### Exercise prompt
From the data below, set down exactly the lines between the one holding "- Below you" and the one holding "by @edrd-f and @pefcos.", inclusive, and no others.

### Exercise data
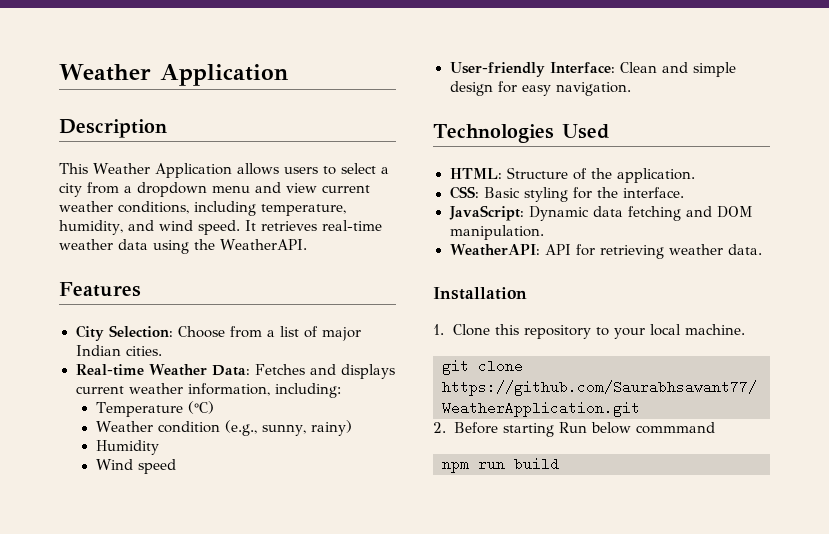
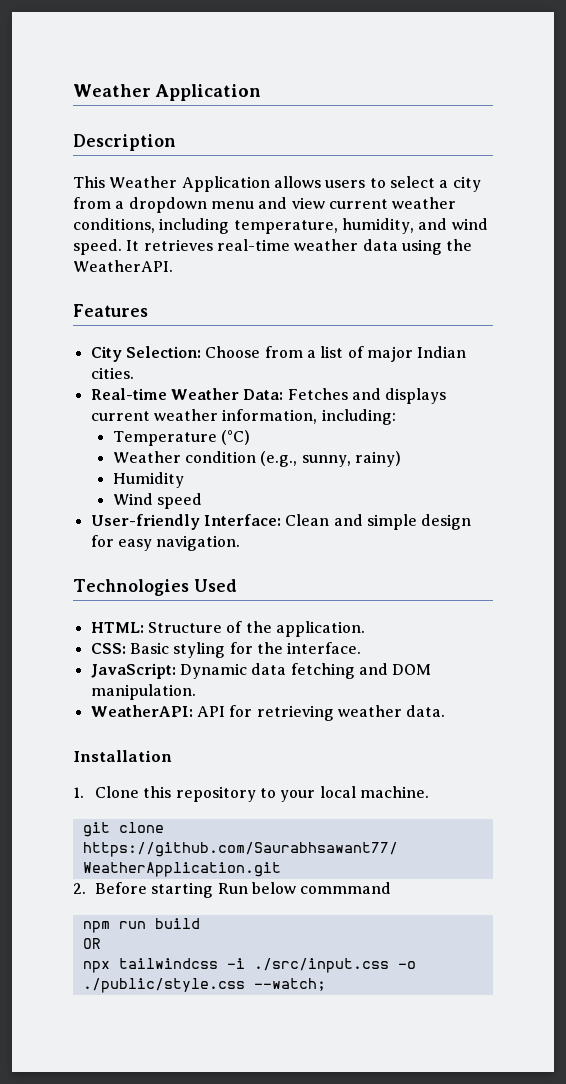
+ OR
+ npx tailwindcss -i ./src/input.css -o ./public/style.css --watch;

...

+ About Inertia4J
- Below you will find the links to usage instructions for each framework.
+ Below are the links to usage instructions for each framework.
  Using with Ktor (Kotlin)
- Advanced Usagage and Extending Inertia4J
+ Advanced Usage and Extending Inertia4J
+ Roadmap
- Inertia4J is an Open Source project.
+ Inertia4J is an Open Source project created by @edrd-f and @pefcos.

* * *

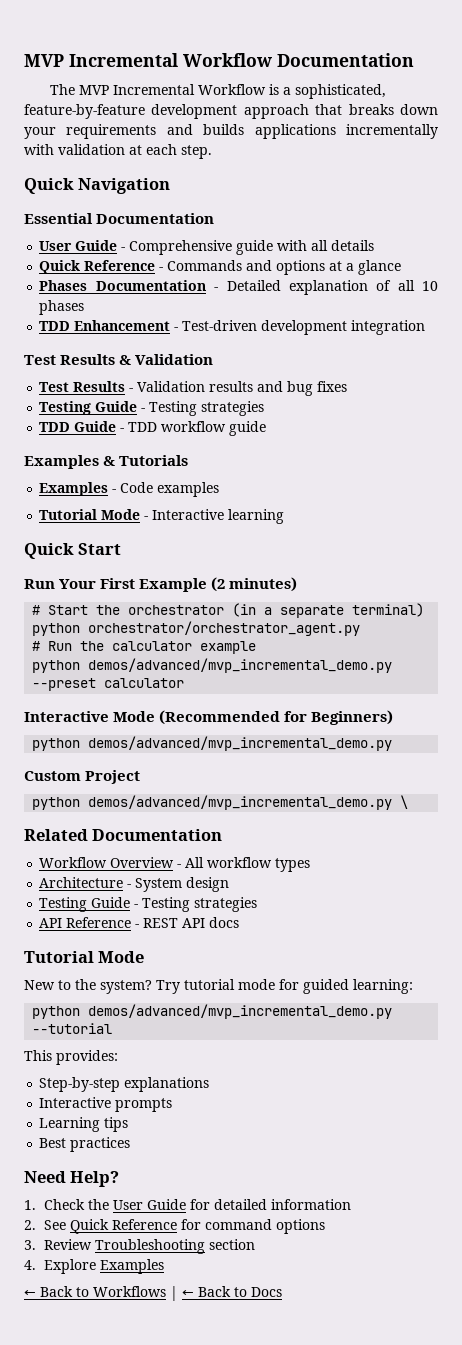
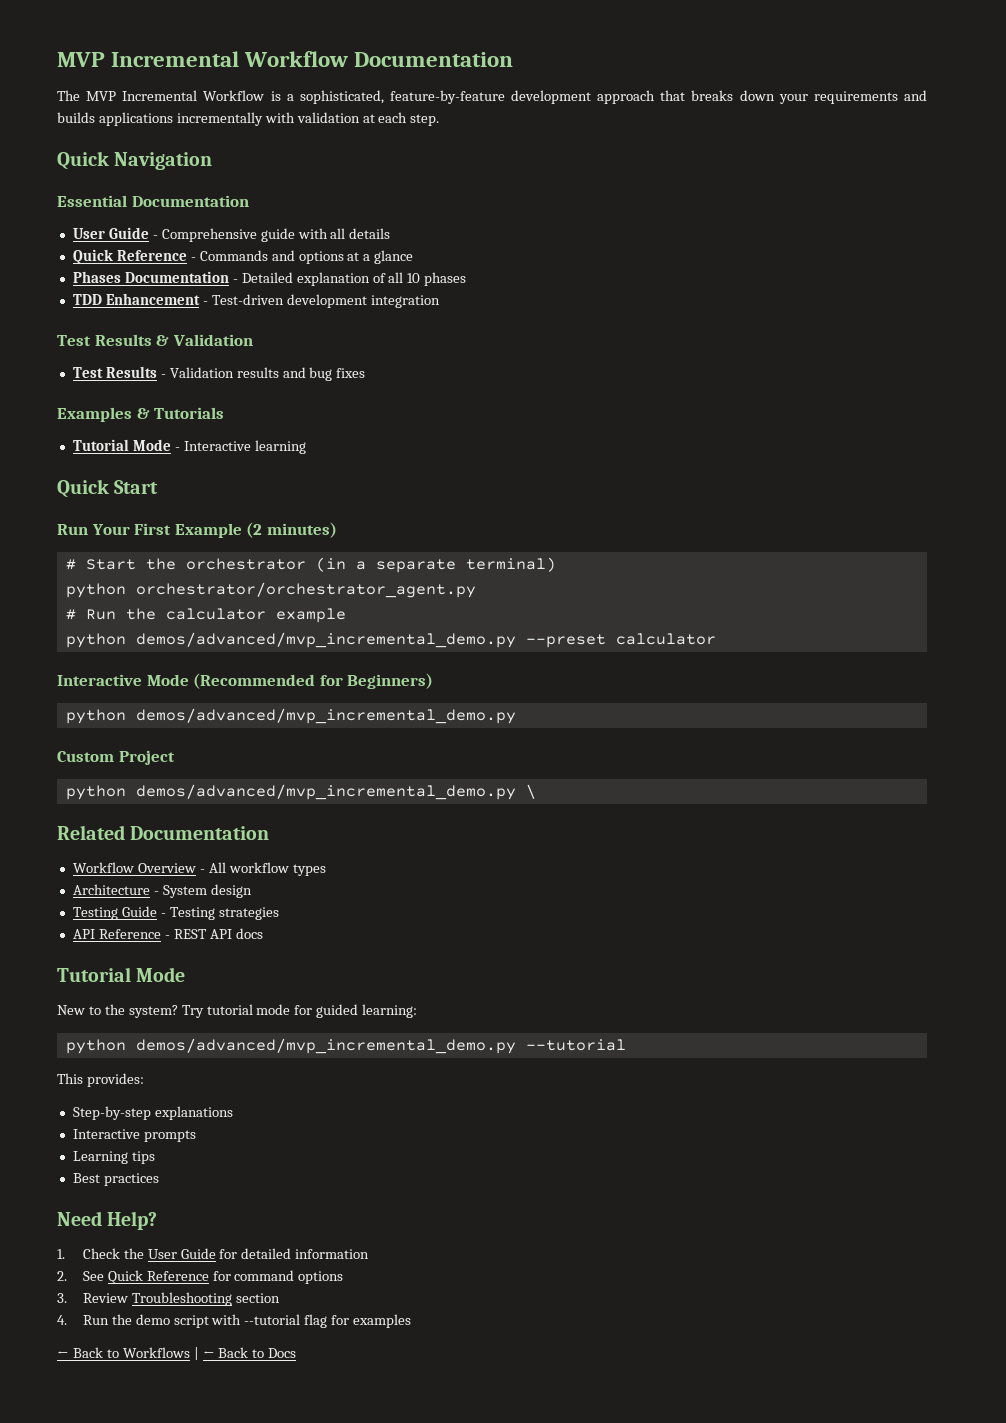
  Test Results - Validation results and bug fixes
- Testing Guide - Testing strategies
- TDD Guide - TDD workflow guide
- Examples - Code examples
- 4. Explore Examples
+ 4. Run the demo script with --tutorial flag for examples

### Your response
- Below you will find the links to usage instructions for each framework.
+ Below are the links to usage instructions for each framework.
  Using with Ktor (Kotlin)
- Advanced Usagage and Extending Inertia4J
+ Advanced Usage and Extending Inertia4J
+ Roadmap
- Inertia4J is an Open Source project.
+ Inertia4J is an Open Source project created by @edrd-f and @pefcos.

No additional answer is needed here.